Like many of my friends, I did not watch the most recent presidential debate. I knew, like we all knew, that it was not really going to be a debate of ideas or an opportunity for serious comparison of party platforms for moving the country forward. It was an entertainment. It was billed with all the hype of a UFO wrestling match. It featured referees called moderators who mostly did nothing but pose and let the contestants trade blows. Think about this: we do not think it odd or sad – or reason for disqualification – that one candidate requires a real time fact-checker because he is renowned for outrageous lying and is a famous bully. He draws a crowd, ups the ratings, and that is more important and far more entertaining than an a thoughtful exchange of plans. One need not be credible if drawing a crowd is the criteria.

“…they did not know what they were laughing about and why they had stopped thinking.”

What is it to do good when we do not expect good from our leaders – or ourselves?

Here are synonyms for doing good: behave morally. Act virtuously. Behave virtuously. Be kind. Do the right thing. Act in good faith. Conduct oneself ethically…There are many, many variations.

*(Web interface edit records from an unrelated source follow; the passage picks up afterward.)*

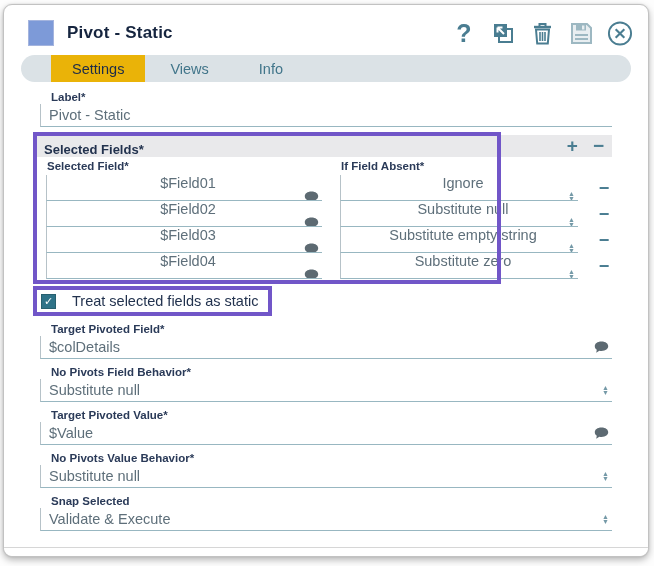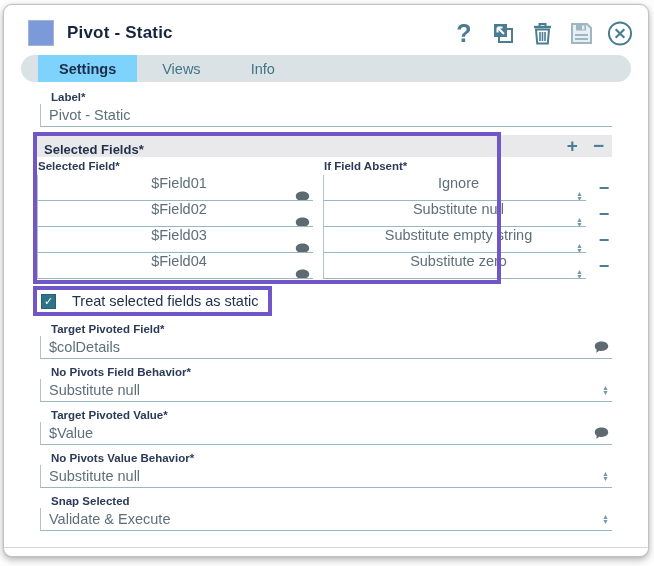--- a/index.html
+++ b/index.html
@@ -18,21 +18,21 @@
   
   .header { display:flex; align-items:center; padding:15px 15px 9px 24px; }
   .app-icon { width:26px; height:26px; background:#7d9ad8; border:1px solid #a4b4de; margin-right:13px; flex:0 0 auto; }
   .title { font-size:17px; font-weight:bold; color:#16253f; letter-spacing:.2px; }
   .header-icons { margin-left:auto; display:flex; align-items:center; gap:13px; }
   .hicon { width:26px; height:26px; display:flex; align-items:center; justify-content:center; cursor:pointer; }
   .help-glyph { color:#4a7d91; font-size:25px; font-weight:bold; line-height:1; font-family:"Liberation Sans",sans-serif; }
   
   .tabbar { margin:0 17px; height:27px; background:#dbe2e6; border-radius:14px; display:flex; overflow:hidden; }
   .tab { padding:0 25px; display:flex; align-items:center; font-size:14.5px; color:#41758a; cursor:pointer; }
-  .tab.active { background:#7dd3fc; color:#1c2c49; font-weight:bold; margin-left:17px; padding:0 21px; }
+  .tab.active { background:#eab308; color:#1c2c49; font-weight:normal; margin-left:30px; padding:0 21px; }
   
   .content { padding:2px 36px 0 27px; }
   .fld-label { font-size:11.5px; font-weight:bold; color:#2a3a58; margin:7px 0 1px 20px; }
   .input-line {
     position:relative; height:23px; margin-left:9px;
     border-left:1px solid #b6c2c8; border-bottom:1px solid #98b7c1;
     display:flex; align-items:center; padding-left:8px;
     font-size:14.5px; color:#5e6f7a;
   }
   .bubble { margin-left:auto; margin-right:3px; display:flex; }
@@ -41,21 +41,21 @@
   .sf-section { position:relative; margin:8px 0 0 6px; }
   .sf-highlight {
     position:absolute; left:-4px; top:-3px; width:468px; height:calc(100% + 8px);
     border:4px solid #7156c8; pointer-events:none; z-index:6;
   }
   .cb-highlight { border:4px solid #7156c8; }
   .sf-header { height:22px; background:#e9e9eb; display:flex; align-items:flex-end; padding:0 8px 0 7px; }
   .sf-title { font-size:13px; font-weight:bold; color:#22324e; }
   .sf-actions { margin-left:auto; display:flex; gap:15px; }
   .sf-act { color:#4a7d91; font-size:19px; font-weight:bold; line-height:22px; cursor:pointer; }
-  .sf-grid-head, .sf-row { display:grid; grid-template-columns:276px 1fr 16px; column-gap:10px; margin-left:0; }
+  .sf-grid-head, .sf-row { display:grid; grid-template-columns:276px 1fr 16px; column-gap:18px; margin-left:9px; }
   .sf-grid-head { margin-top:3px; }
   .col-label { font-size:11.5px; font-weight:bold; color:#2a3a58; padding-left:1px; height:15px; }
   .sf-row { height:26px; }
   .cell {
     border-left:1px solid #b6c2c8; border-bottom:1px solid #98b7c1;
     display:flex; align-items:center; padding-left:7px;
     font-size:14.5px; color:#5e6f7a; overflow:hidden; white-space:nowrap;flex-direction:column;
   }
   .row-minus { color:#4a7d91; font-size:18px; font-weight:bold; display:flex; align-items:center; justify-content:center; cursor:pointer; }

Yesterday was our local 4th of July parade. The man who drove around the assembled families in the brown truck with a large flag waving with from back, “F*CK BIDEN, certainly was not concerned with doing good. How did it not occur to him that there might be children at the parade? How is it that he didn’t care? He was, like his role model, not at all concerned with conducting himself ethically. I assume he thought he was doing good for his team and that is precisely my point. Where is the expectation of good? Lost in the entertainment. The bully behavior mirrors the bully behavior.

Here are other synonyms for doing good: stand out. Steal the show. Boom. Reign supreme. Make the big time…There are many, many variations.

What is it to do good?

It is no more or less than what we expect it to be. What we allow it to be. If we want better, we must first be better. Our candidates mirror us, not the other way around. Right now, in the absence of serious debate, awash in noisy entertainment posing as political discourse, all we know is that we have competing ideas of what it means to do good. One is concerned only with itself. One is concerned with helping others.

For me, booming may draw a big crowd, it may be entertaining and sell abundant advertisement, but I will go with ethical every time. Kindness, like genuine goodness is quiet and has no need to draw attention to itself. Doing good, the kind that is focused on helping others, does not grow old.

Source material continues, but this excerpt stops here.